The US Dollar index is demonstrating the jumpy, nervous approach that the market has ahead of the speech by Federal Reserve Chair Janet Yellen at 1400 GMT.
It really is a statement that could either deliver nothing new or perhaps several surprises.
The chart above shows that in just this early phase of trading, the Dollar index has experienced four corrective moves and two impulsive ones. The price action appears to be pivoting around the 94.59 level.
Yellen is certainly not looking to send a seismic shock wave through the dollar or even wider markets by signalling a Fed Funds Rate hike in September.
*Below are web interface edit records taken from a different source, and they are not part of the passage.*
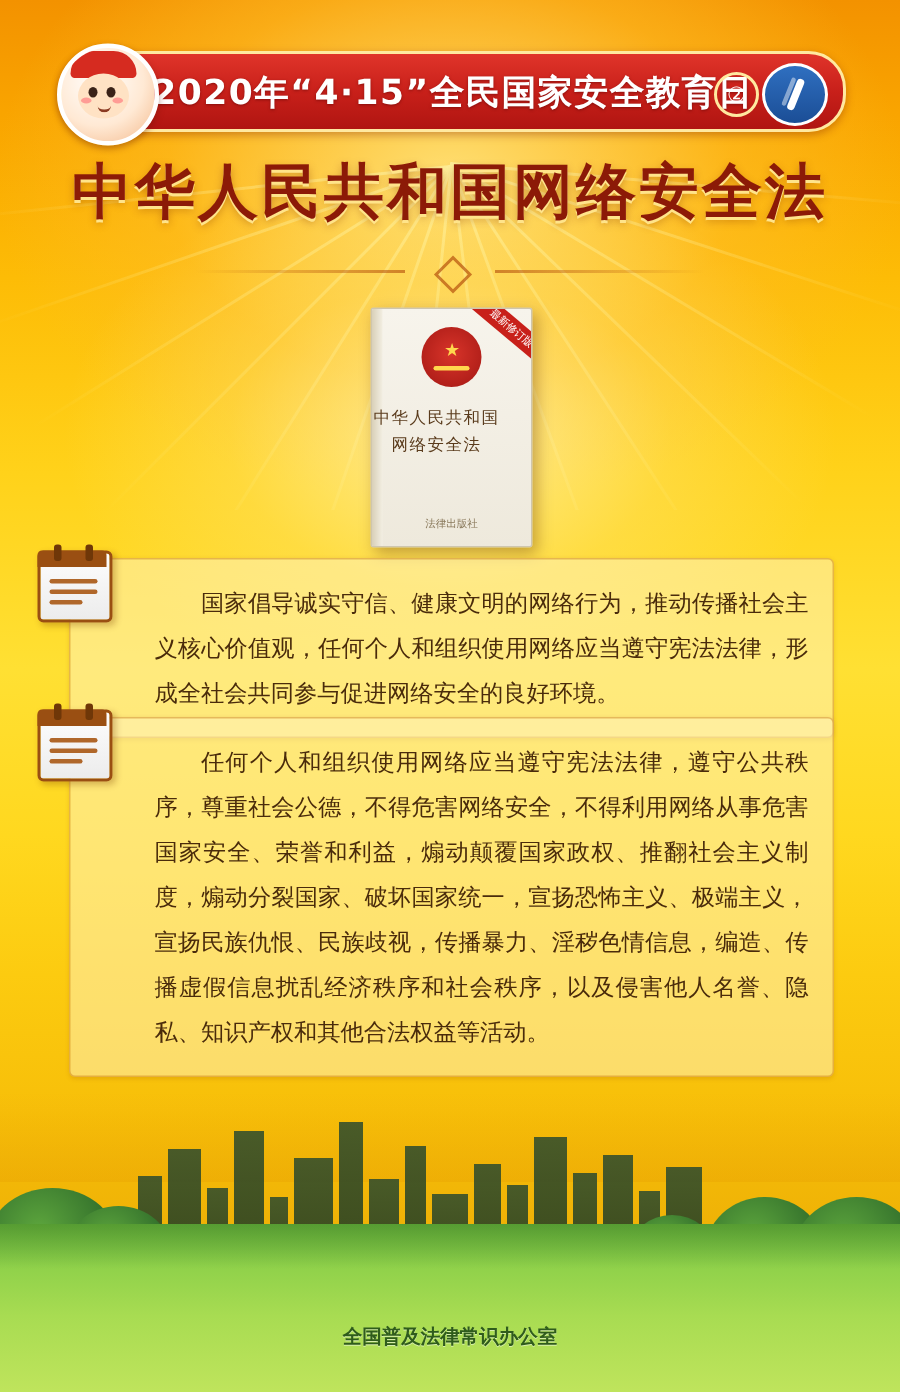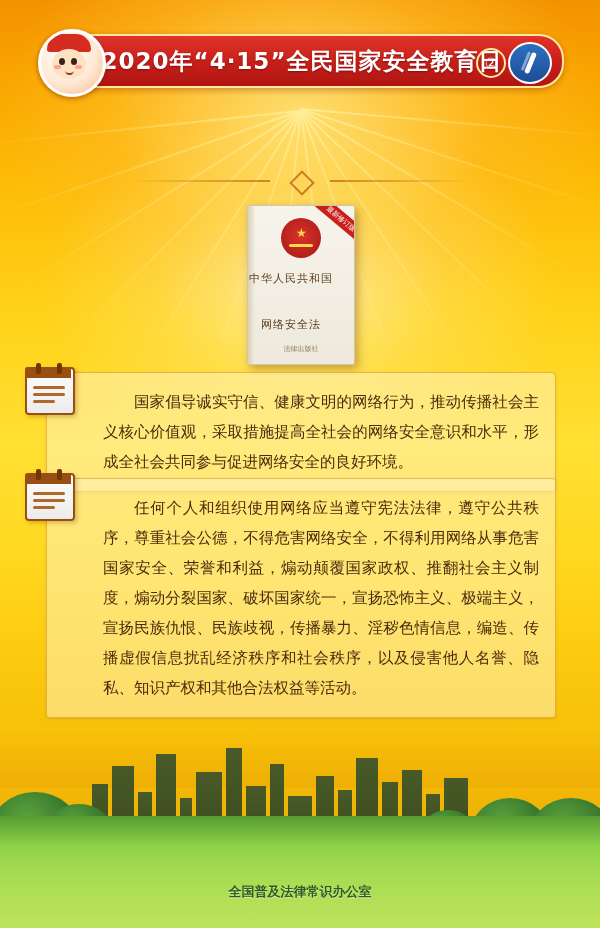"中华人民共和国网络安全法" div.main-title { html: none -> <div>中华人民共和国网络安全法</div> }
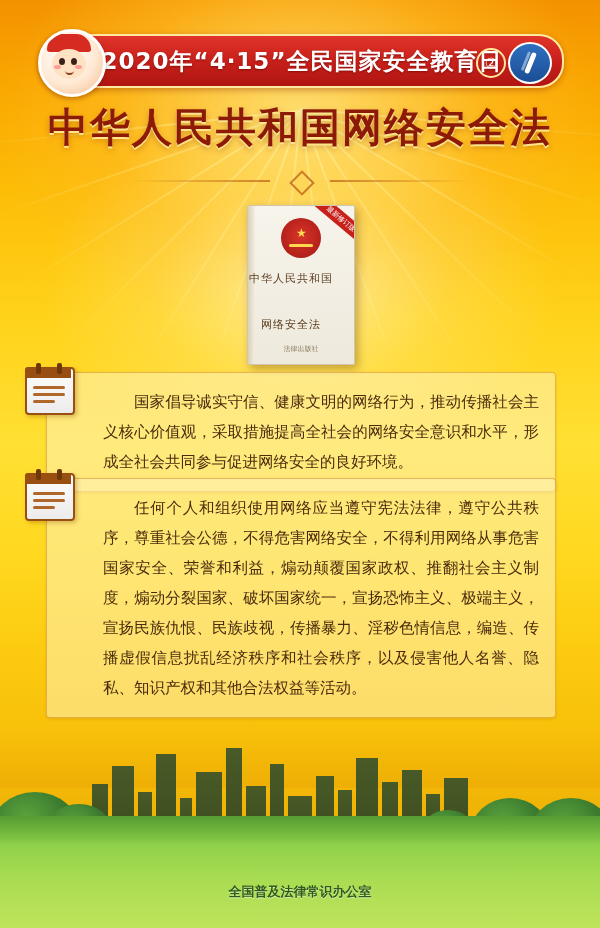"网络安全法" .book .title2 { margin-top: 28px -> none }
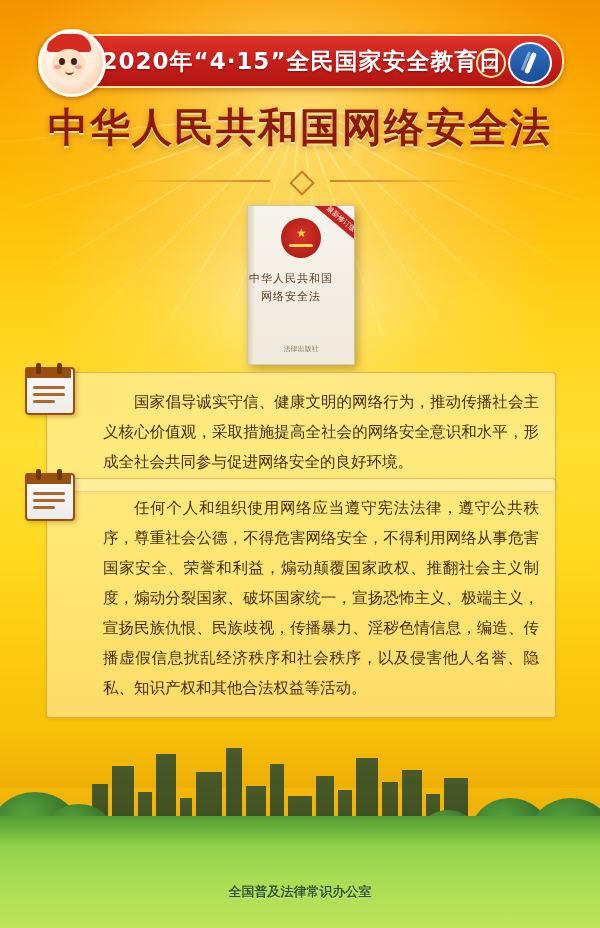"国家倡导诚实守信、健康文明的网络行为，推动传播社会主义核心价值观，采取措施提高全" p { text: 采取措施提高全社会的网络安全意识和水平 -> 任何个人和组织使用网络应当遵守宪法法律 }
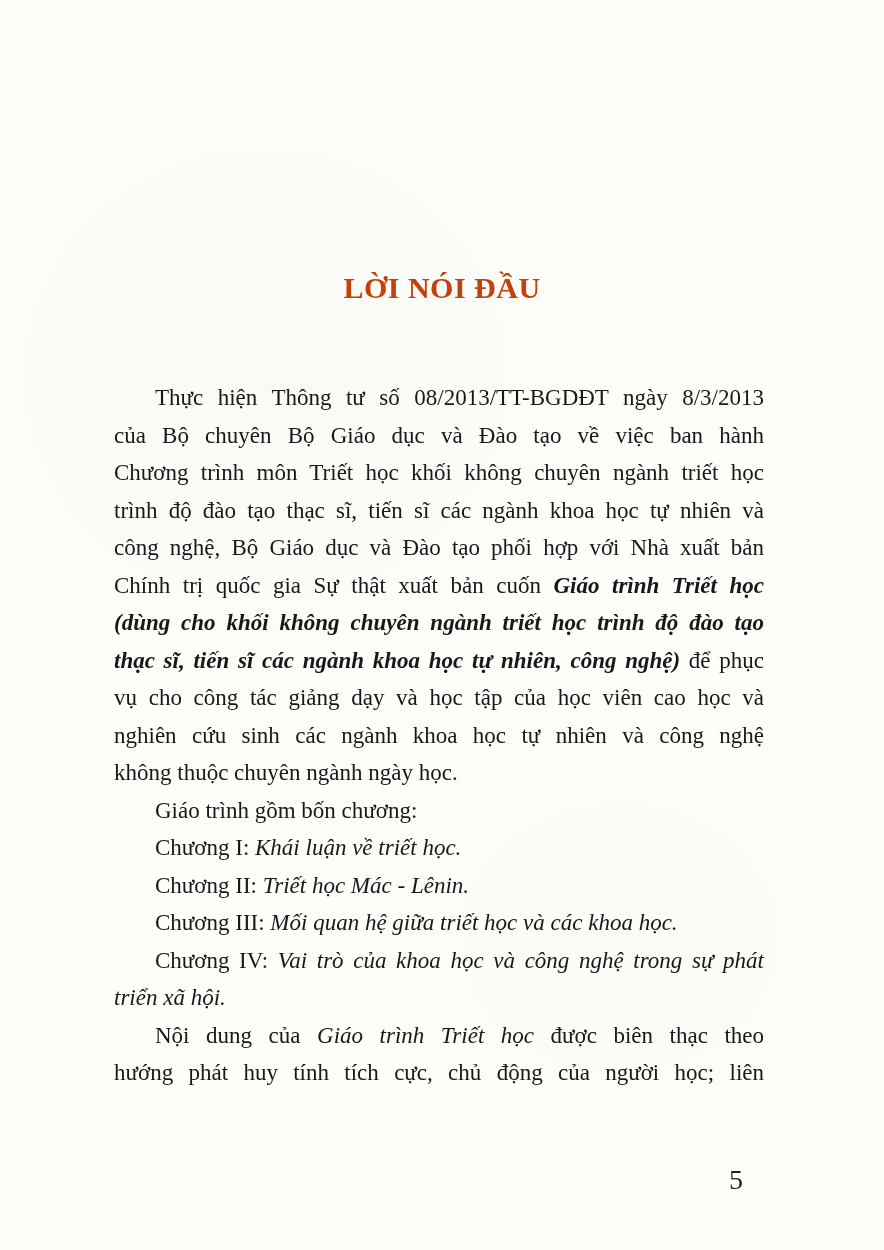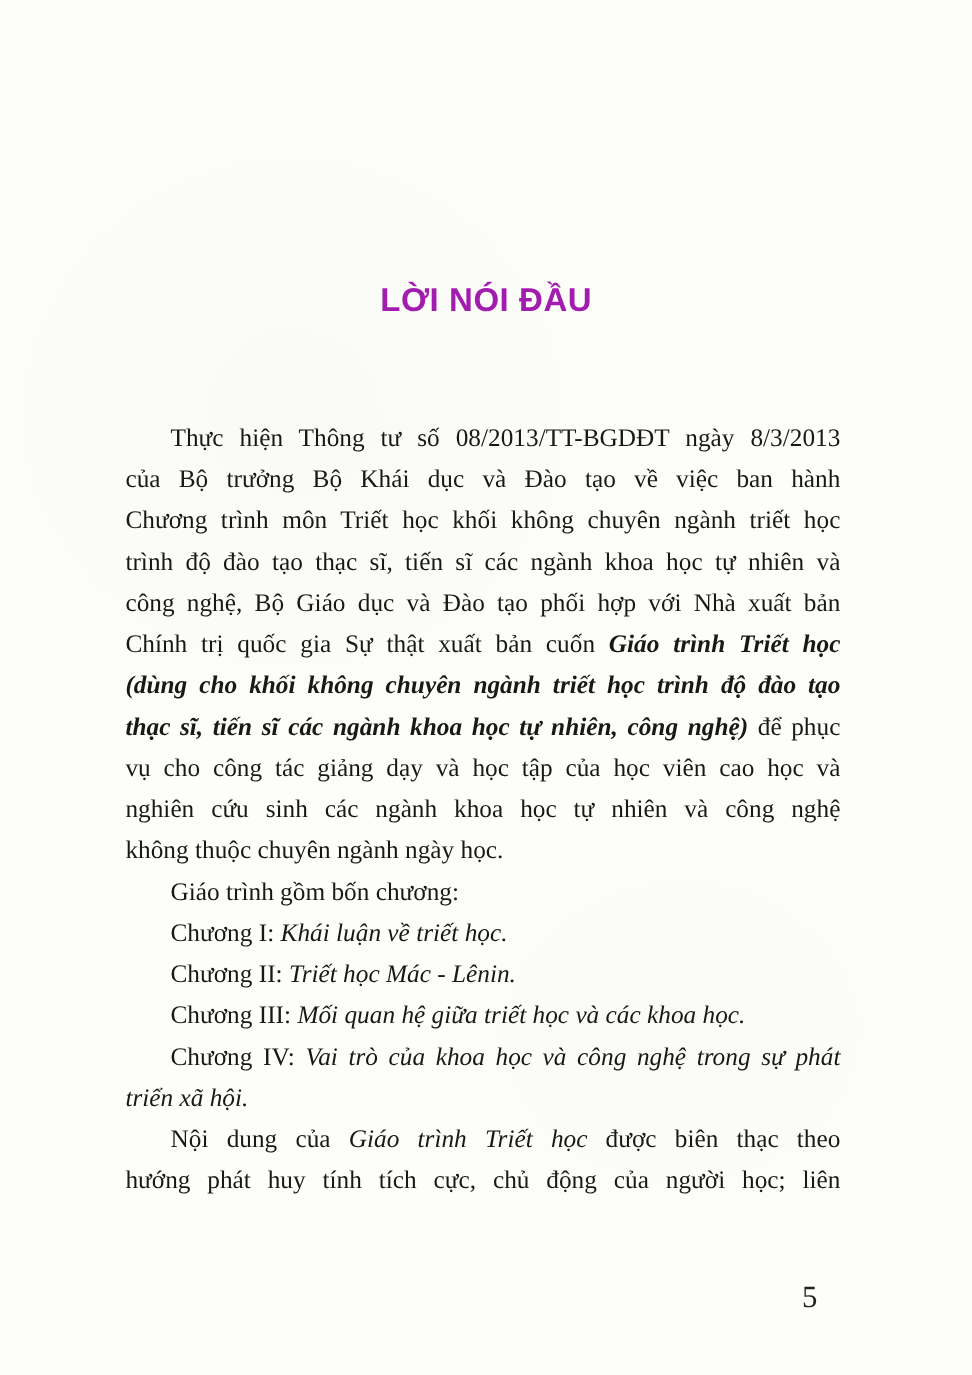"LỜI NÓI ĐẦU" .title { color: #a21caf -> #c2410c; font-family: Liberation Sans, sans-serif -> Liberation Serif, serif; top: 254px -> 268px }
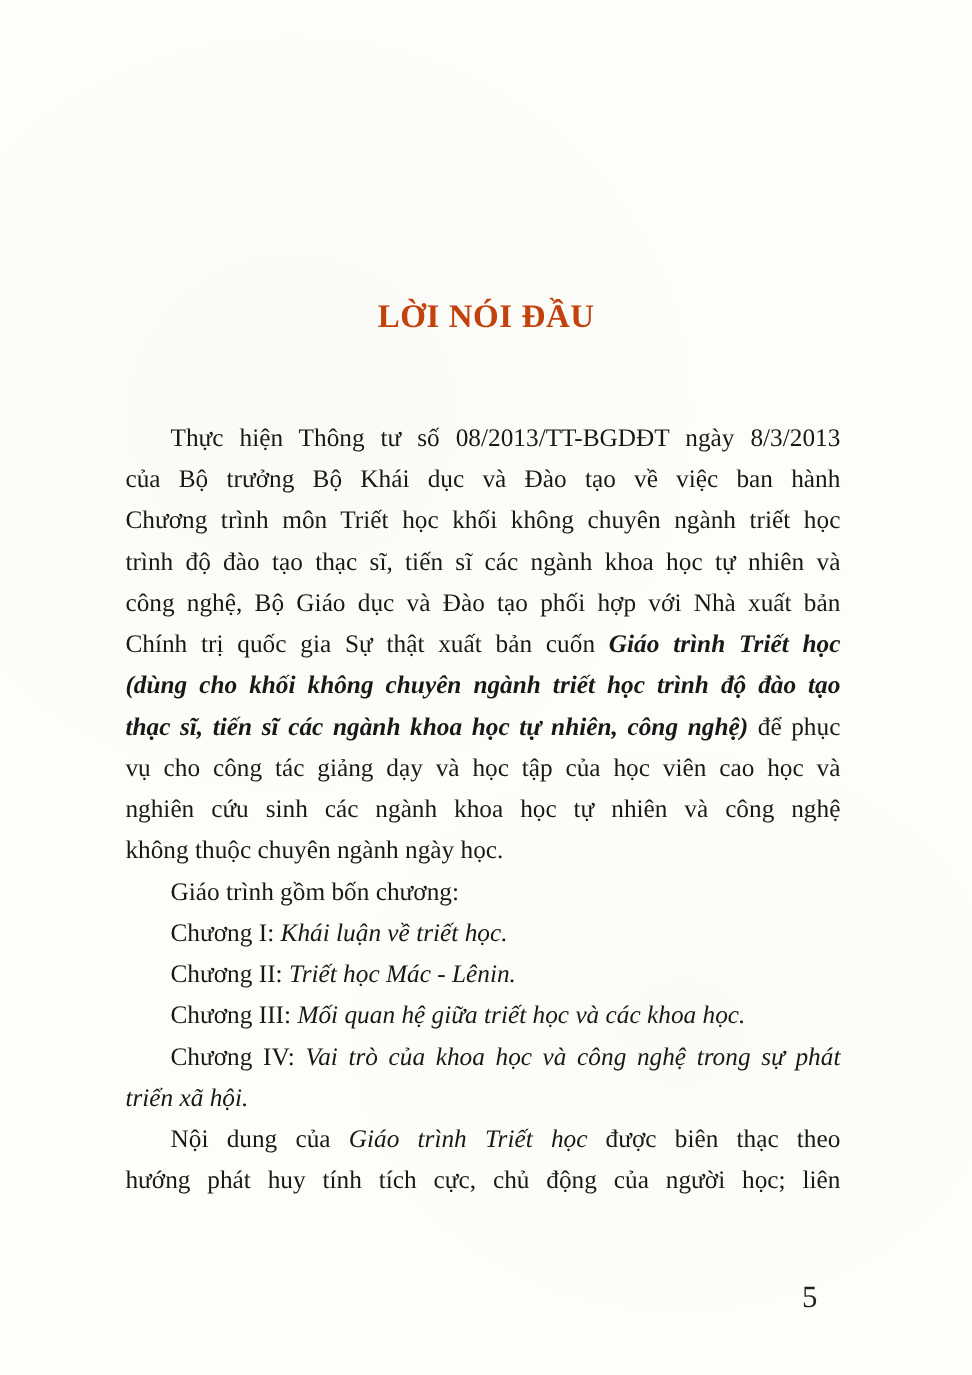"của Bộ trưởng Bộ Khái" span.seg-n { text: trưởng Bộ Khái -> chuyên Bộ Giáo }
Instead, I would expect this wise lady of economics and central banking to commence preparation work for the market and for a second rise in borrowing costs at the end of the year.
It is a wise step to be ready for the Fed chair to sketch out, in finer than broad-brush terms, the policy tools that the Fed will consider deploying in December as it considers how best to steer the US economy away from the twin dangers of slow growth and abnormally low rates.
Of course, one cannot only expect investors to sit back and digest her delivery with a medium- to long-term perspective in mind. There will be plenty of action across the US Treasury curve (e.g. the 2/10 spread), in S&P 500 futures and on the forex market by the activist investor class.
For them it is the near-term impact that will carry the greatest weight.
So far, the Treasury two-year is relatively calm at 0.782% – barely changed on the day but six basis points higher than one month ago. The technical sentiment on the two-year is a buy, but I would be hard pressed to see a rally go beyond 0.75%.
It all depends on the degree of signalling but I can see a flirtation with 1.000% midway into Q1 2017. After all, Yellen is not going to cut rates any further.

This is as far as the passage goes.